Criávamos nossos filhos fazendo-os compreender que uma coisa sempre deveria estar em primeiro lugar: a união entre eles. E para alegria minha e de Júlio os víamos crescer fortes e muito unidos.

A minha filhinha estava com dois anos quando veio o nosso quinto e último filho; eu fui acometida de uma enfermidade um tanto grave, não tínhamos esperanças que eu chegasse a ter a criança.

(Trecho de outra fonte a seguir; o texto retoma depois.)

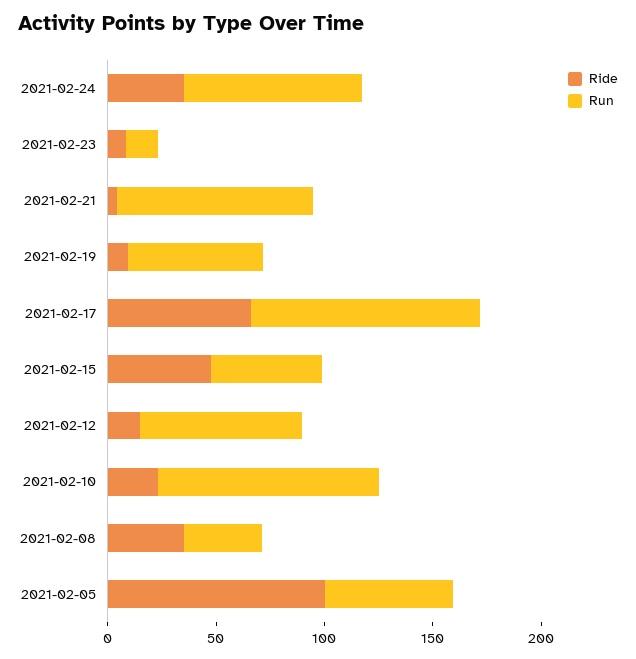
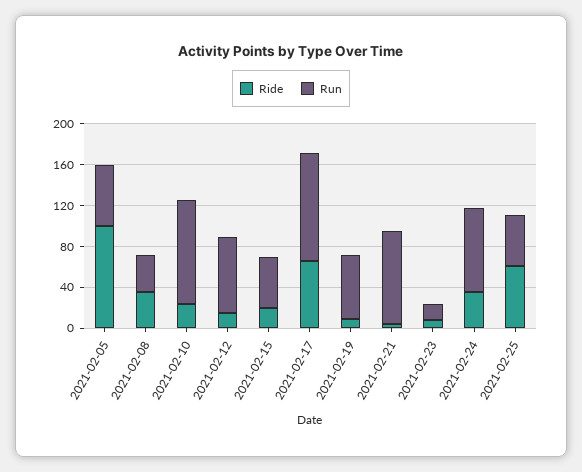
Ride, 2021-02-15: 50 -> 20
Ride, 2021-02-25: none -> 60
Run, 2021-02-25: none -> 50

Júlio como sempre amando-me muito deu-me a quinta volta do colar na véspera do natal deste ano dizendo-me: 

Quero que sares logo para quando nascer nosso filho darmos uma festa. 

E logo no mês de janeiro nasceu meu filho e eu sarei.



Cresceram os nossos cinco filhos.

Fizemos nossas Bodas de Prata e eu pela primeira vez usei o meu colar de cinco voltas. Na minha vaidade de mulher e mãe nunca vi um colar mais lindo que este: aquela fantasia que me enfeitava e aquele verdadeiro que me rodeava. Os meus dois filhos mais velhos se casaram nesse dia.

Na véspera daquele dia tão bonito Júlio disse-me: 

Gostou dos presentes que demos aos nossos filhos? 

E eu respondi: 

Sim, porém gostaria que desses a cada um deles um pouco daquela linha do colar, que mesmo com o decorrer dos anos ele, jamais se partirá. 

Ao que ele me respondeu: 

Eles arranjarão linhas tão fortes quanto a nossa e farão outros colares.

Agora eu compreendo que estas linhas simbolizadas no colar não são nada mais que união, renúncia e boa vontade em cada um.

Passaram-se trinta anos: o meu colar está dividido, três de meus filhos estão casados, não tenho mais o meu Júlio.